◆ Task goal
Your output must consist of the records printed verbatim, with the pictures excluded.

━━ Records for the exercise

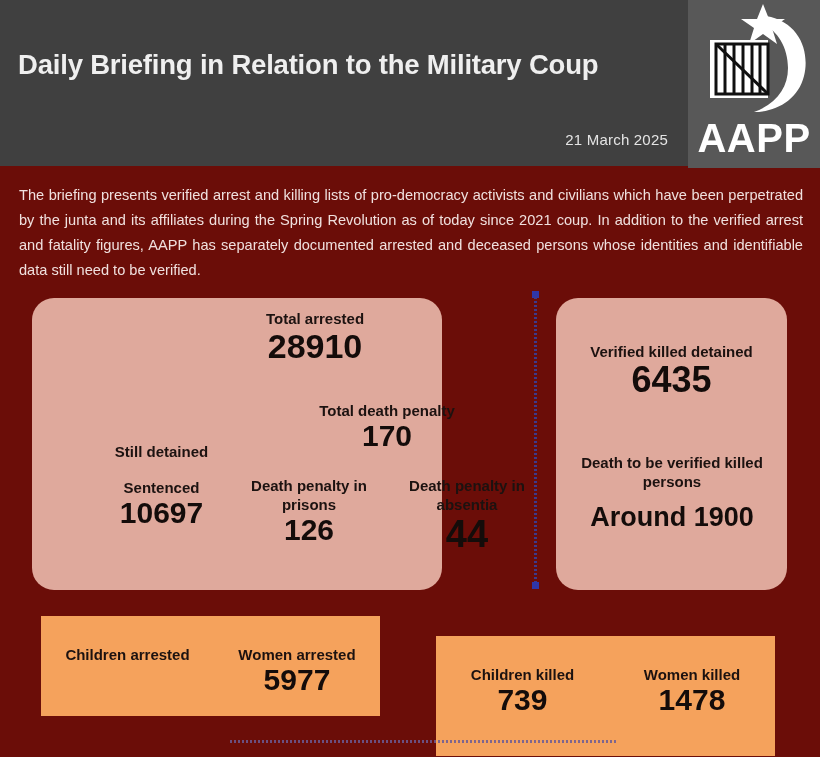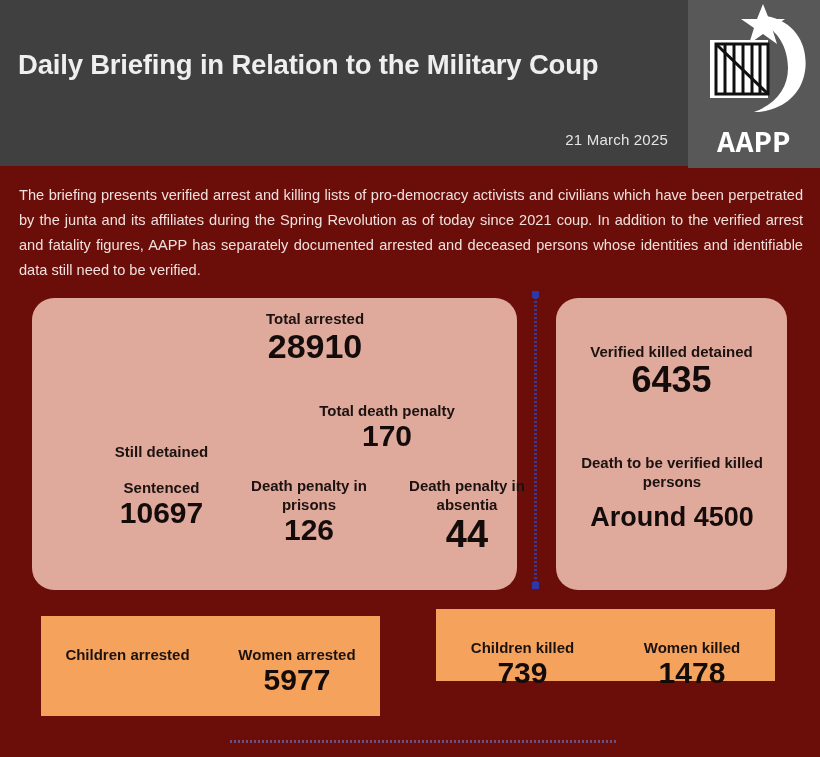"AAPP" .logo-text { font-family: Liberation Mono, monospace -> none; font-size: 30px -> 40px }
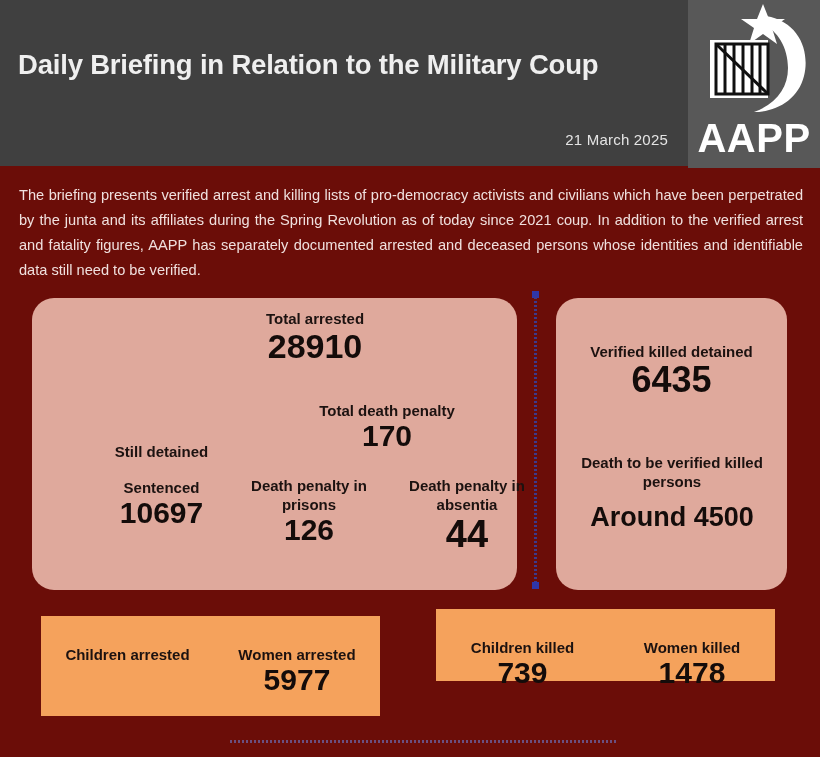"Total arrested" .panel-arrests { width: 485px -> 410px }
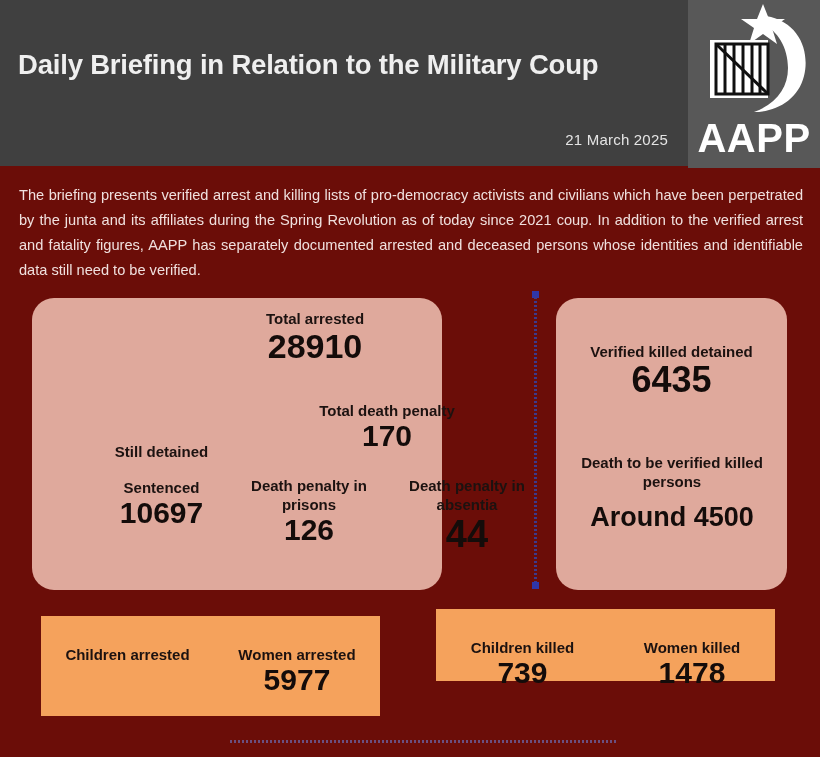"Around 4500" div.stat-value { text: 4500 -> 1900 }
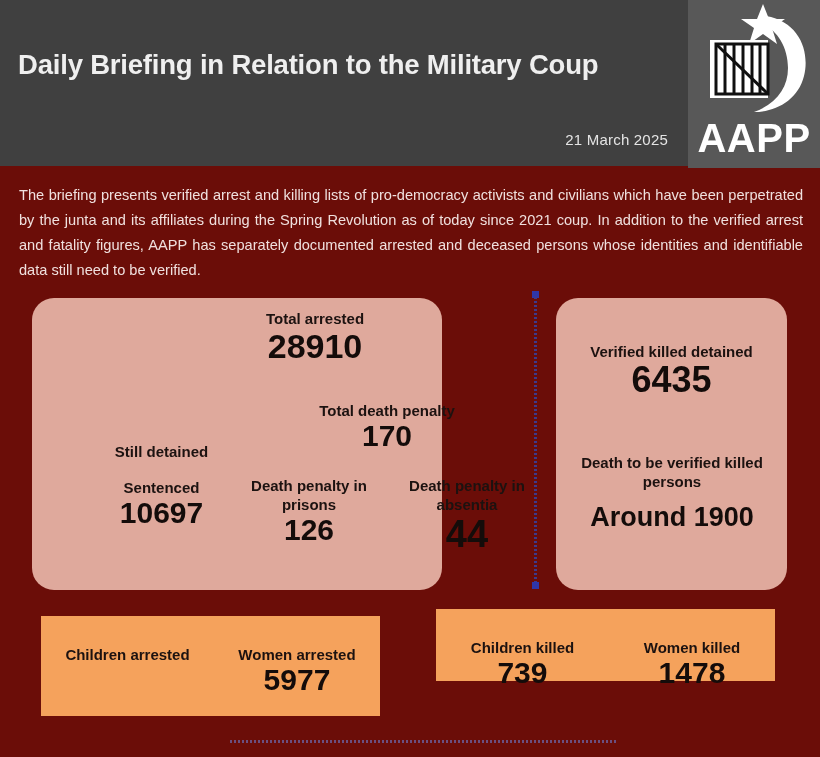"Children killed" .obox-killed { height: 72px -> 120px; top: 609px -> 636px }
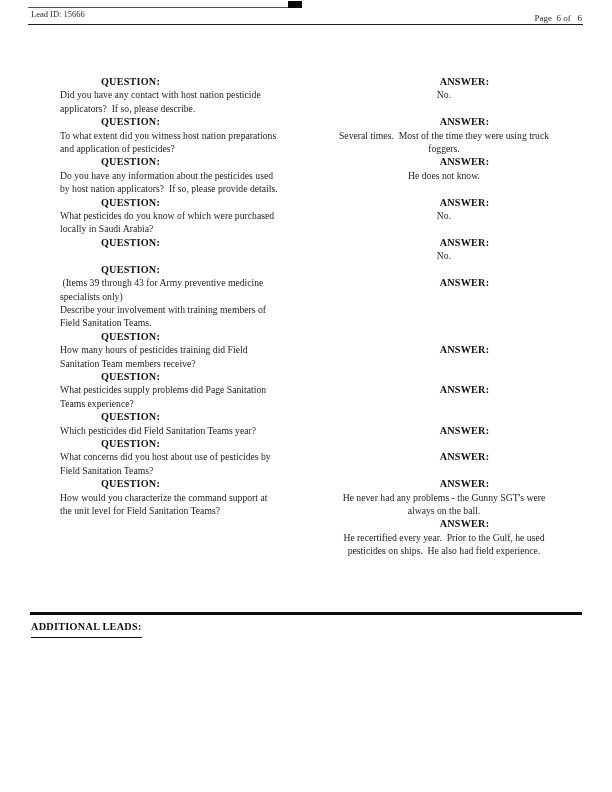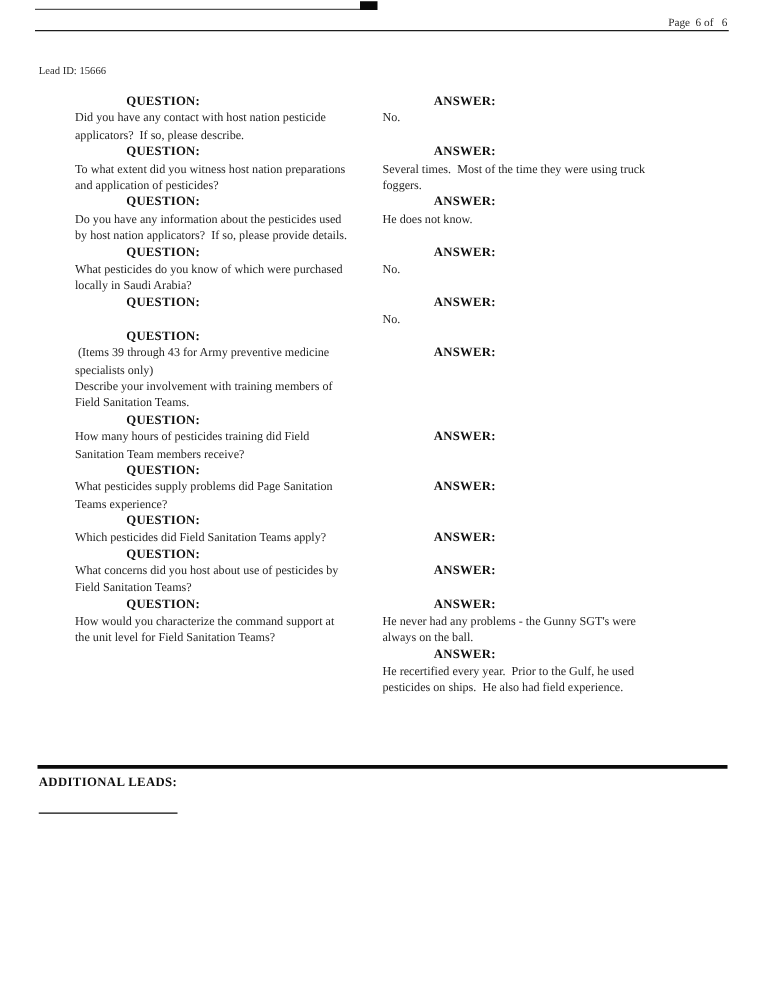"Lead ID: 15666" .lead-id { margin-top: 42px -> none }
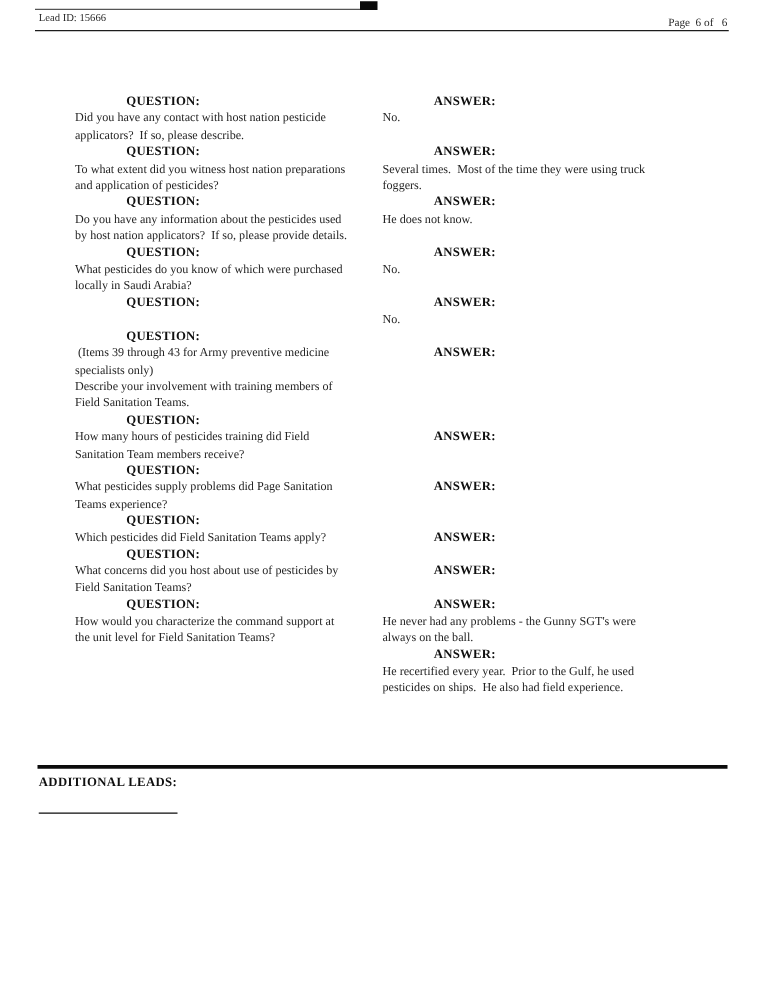"ANSWER:" .a-col { text-align: none -> center }
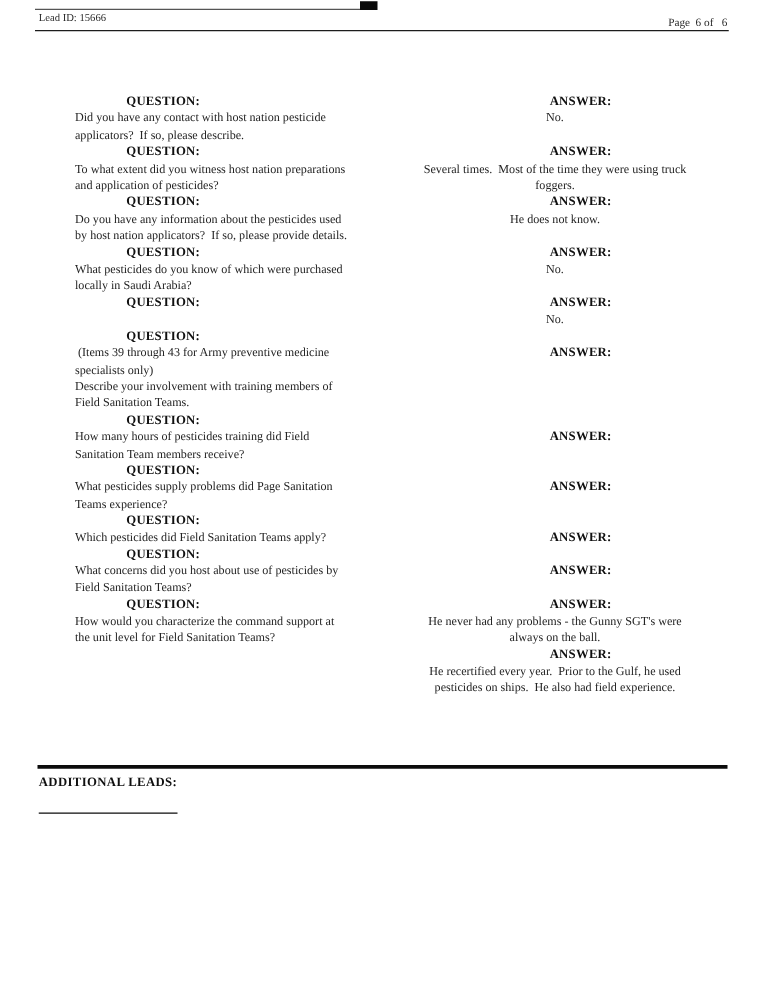"Which pesticides did Field Sanitation" div.text { text: apply -> year }
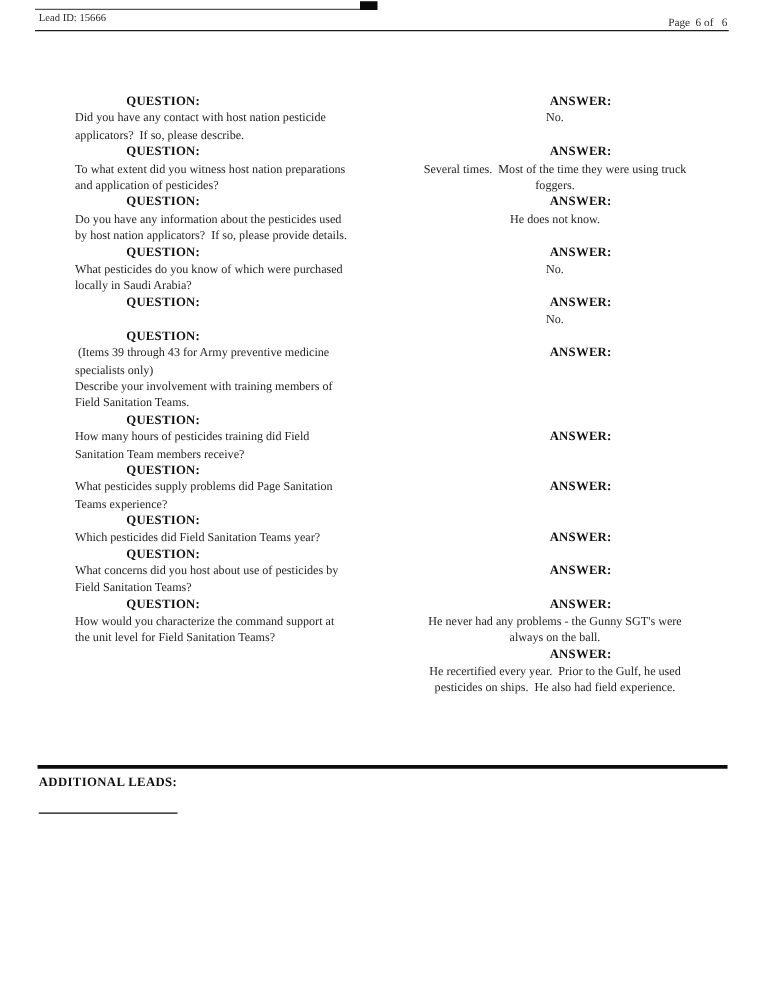"ADDITIONAL LEADS:" .additional-leads { padding-bottom: 17px -> 4px }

━━━━

◆ Completed exercise
"AAPP" .logo-text { font-family: Liberation Mono, monospace -> none; font-size: 30px -> 40px }
"Total arrested" .panel-arrests { width: 485px -> 410px }
"Around 4500" div.stat-value { text: 4500 -> 1900 }
"Children killed" .obox-killed { height: 72px -> 120px; top: 609px -> 636px }
"Lead ID: 15666" .lead-id { margin-top: 42px -> none }
"ANSWER:" .a-col { text-align: none -> center }
"Which pesticides did Field Sanitation" div.text { text: apply -> year }
"ADDITIONAL LEADS:" .additional-leads { padding-bottom: 17px -> 4px }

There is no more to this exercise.